Somewhere along the way I seemed to have turned my own imagination into my own worst enemy.

Love Vikki
x

Vikki
03-11-07, 19:47
[quote=Krakers;272321]
Eventually I realised my obsessing wasn't doing me any good and tried to think about it rationally (not easy to do I know). When I did that, I'm suprised he lasted as long as he did. I don't goad venemous snakes, poke deadly spiders or wrestle crocodiles. Basically I realised I was obsessing unneccessarily, and within a couple of days the thoughts went away.
quote]

My husband raised this with me, he said "If a car were to hit you at 40mph chances are you would die. Does that stop you from ever crossing the road?"

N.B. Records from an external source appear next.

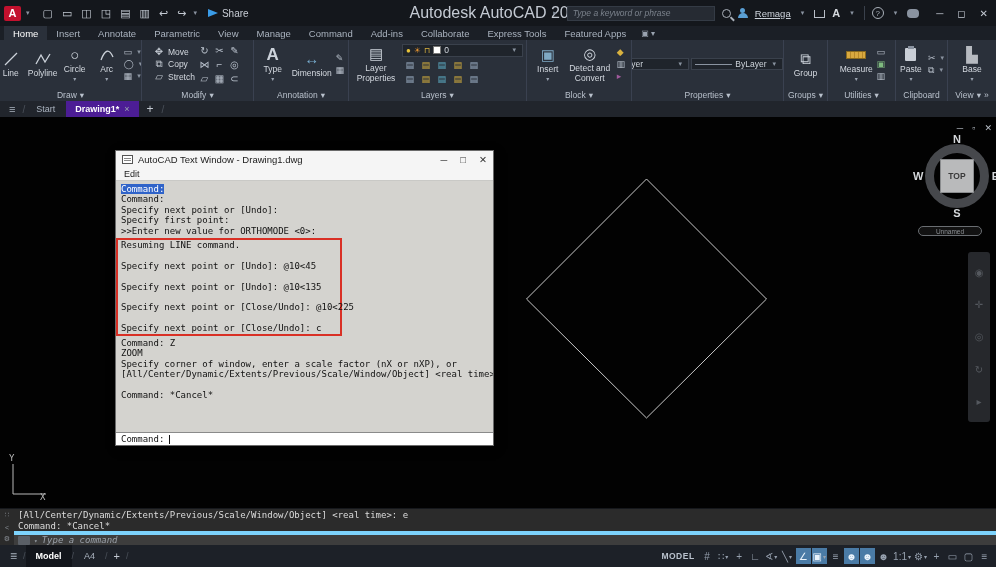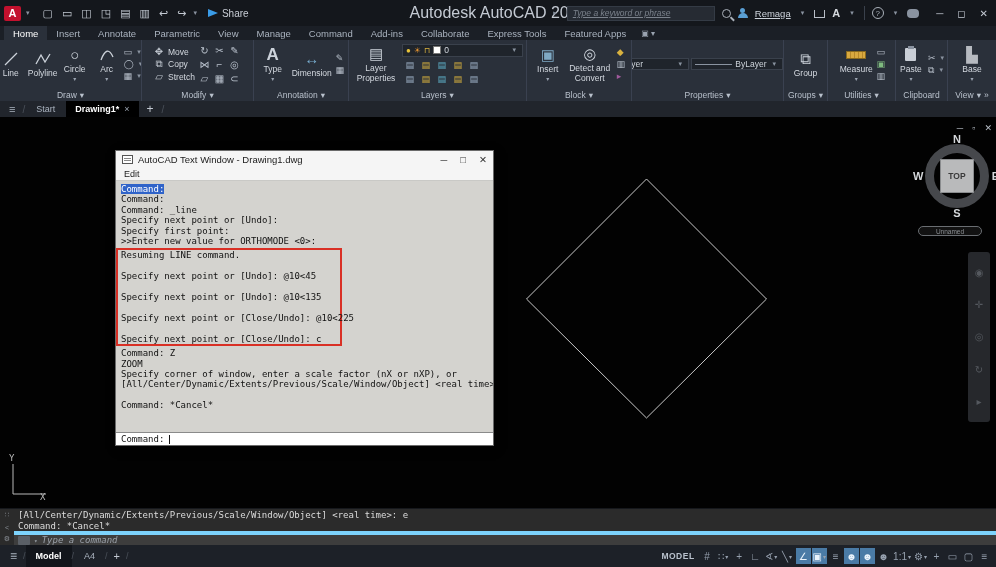--- a/index.html
+++ b/index.html
@@ -10,21 +10,21 @@
   
   .titlebar { height:26px; background:#14171c; display:flex; align-items:center; padding:0 4px; flex-shrink:0; position:relative; }
   .alogo { width:17px; height:15px; background:#c3112e; color:#fff; font-weight:bold; font-size:11px; display:flex; align-items:center; justify-content:center; border-radius:2px; margin-right:2px; }
   .caret { font-size:7px; color:#8a93a0; margin:0 3px; }
   .qat { display:flex; align-items:center; gap:1px; margin-left:6px; }
   .qat span { color:#c3c9d2; font-size:11px; padding:0 4px; }
   .share { display:flex; align-items:center; gap:4px; color:#c9ced6; margin-left:8px; }
   .plane { width:0; height:0; border-left:10px solid #3a9ce8; border-top:4px solid transparent; border-bottom:4px solid transparent; }
   .apptitle { position:absolute; left:0; right:0; text-align:center; color:#c4cad3; font-size:16px; pointer-events:none; }
   .tb-right { margin-left:auto; display:flex; align-items:center; gap:7px; z-index:1; }
-  .searchbox { width:148px; height:15px; background:#262b33; border:1px solid #343b45; color:#7b828c; font-style:italic; font-size:8.5px; display:flex; align-items:center; padding:0 5px;text-decoration:underline; }
+  .searchbox { width:148px; height:15px; background:#262b33; border:1px solid #343b45; color:#7b828c; font-style:italic; font-size:8.5px; display:flex; align-items:center; padding:0 5px; }
   .mag { width:9px; height:9px; border:1.5px solid #aab1ba; border-radius:50%; position:relative; }
   .mag::after { content:""; position:absolute; width:5px; height:1.5px; background:#aab1ba; transform:rotate(45deg); left:7px; top:8px; }
   .person { width:10px; height:10px; position:relative; }
   .person::before { content:""; position:absolute; width:5px; height:5px; border-radius:50%; background:#5a9fd4; left:2.5px; top:0; }
   .person::after { content:""; position:absolute; width:10px; height:5px; border-radius:5px 5px 0 0; background:#5a9fd4; bottom:0; }
   .username { color:#ccd2da; font-size:9.5px;text-decoration:underline; }
   .cart { width:11px; height:8px; border:1.2px solid #b9bfc8; border-top:none; position:relative; margin-top:2px; }
   .helpcirc { width:12px; height:12px; border-radius:50%; border:1px solid #aab1ba; color:#aab1ba; font-size:8px; display:flex; align-items:center; justify-content:center; }
   .chatic { width:12px; height:9px; border-radius:4px; background:#8a93a0; }
   .winbtns { display:flex; gap:14px; margin-left:10px; margin-right:4px; color:#c3c9d2; font-size:10px; }
@@ -67,21 +67,21 @@
   .colorwheel { width:11px; height:11px; border-radius:50%; background:conic-gradient(red,yellow,lime,cyan,blue,magenta,red); }
   .ruler { width:20px; height:8px; background:repeating-linear-gradient(90deg,#d9a93f 0 3px,#b8882a 3px 4px); border:1px solid #8a6a1e; }
   .clipic { width:11px; height:13px; background:#c9ced6; border-radius:1px; position:relative; }
   .clipic::before { content:""; position:absolute; left:2.5px; top:-2px; width:6px; height:3px; background:#8a93a0; }
   .panel-ann .ic.bigA { font-size:17px; font-weight:bold; }
 
   
   .filetabs { height:16px; background:#21252c; display:flex; align-items:center; padding-left:4px; flex-shrink:0; gap:2px; }
   .ft-menu { color:#aab3bf; font-size:11px; padding:0 5px; }
   .ftab { padding:0 9px; height:100%; display:flex; align-items:center; gap:5px; color:#aab3bf; font-size:9px; }
-  .ftab.active { background:#000000; color:#fff; font-weight:bold; }
+  .ftab.active { background:#4c1d95; color:#fff; font-weight:bold; }
   .ftab .x { color:#9aa3b0; font-weight:normal; }
   .ft-sep { color:#4a5059; }
   .ft-add { color:#c3c9d2; font-size:12px; padding:0 6px; }
 
   
   .canvas { position:relative; height:391px; background:#020202; flex-shrink:0; overflow:hidden; }
   .dwg-svg { position:absolute; inset:0; }
   .dwgwin-btns { position:absolute; top:6px; right:4px; display:flex; gap:9px; color:#b9bfc8; font-size:9px; }
   .viewcube { position:absolute; left:912px; top:14px; width:90px; height:96px; }
   .vc-ring { position:absolute; left:13px; top:13px; width:64px; height:64px; border-radius:50%; border:9px solid #46484c; }
@@ -558,21 +558,20 @@
           <span>✕</span>
         </div>
       </div>
       <div class="tw-menu">
         <span>Edit</span>
       </div>
       <div class="tw-content">
         <div class="tw-line"><span class="sel">Command:</span></div>
         <div>
           <div class="tw-line">Command:</div>
-            <div class="tw-line">Command: _line</div>
             <div class="tw-line">Specify next point or [Undo]:</div>
             <div class="tw-line">Specify first point:</div>
             <div class="tw-line">&gt;&gt;Enter new value for ORTHOMODE &lt;0&gt;:</div>
         </div>
         <div class="redbox">
           <div class="tw-line">Resuming LINE command.</div>
             <div class="tw-line">&nbsp;</div>
             <div class="tw-line">Specify next point or [Undo]: @10&lt;45</div>
             <div class="tw-line">&nbsp;</div>
             <div class="tw-line">Specify next point or [Undo]: @10&lt;135</div>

It really made me think, and it relates to what you said. Just hard to put into practise some days :blush:

Take care
Vikki
x

Vikki
04-11-07, 15:17
Oh am back to square 1 :weep:

Again its going over and over in my head and I just want it to stop.
I keep re-reading the thread and trying so hard to be re-assured. It must be nerves about tomorrow, I know but I just wish these fears would go away.

Vikki
x

Stefan P
04-11-07, 16:16
I feel for you :weep: but I do think that the anxiety you originally posted about is more to do with other things that are coming up tomorrow - that's going to be pretty hard and I wish there were something I could say to make you feel better about it.

One thing my wife always reminds me of (that doesn't really help I must admit!) is that work is never ever that bad once I get there. And whilst it doesn't help at the time she is saying it to relieve the anxiety - she is invariably right! It's not ever that bad once you get there.

So have courage! As much as you can, tell yourself that however bad it feels now, the things that are making it bad are the thoughts that you are having. Work itself is not going to be as bad as the runaway thoughts are trying to tell you - you're in control of them! Not the other way around! I know its hard to remember that at these times, but it is true - you can control them.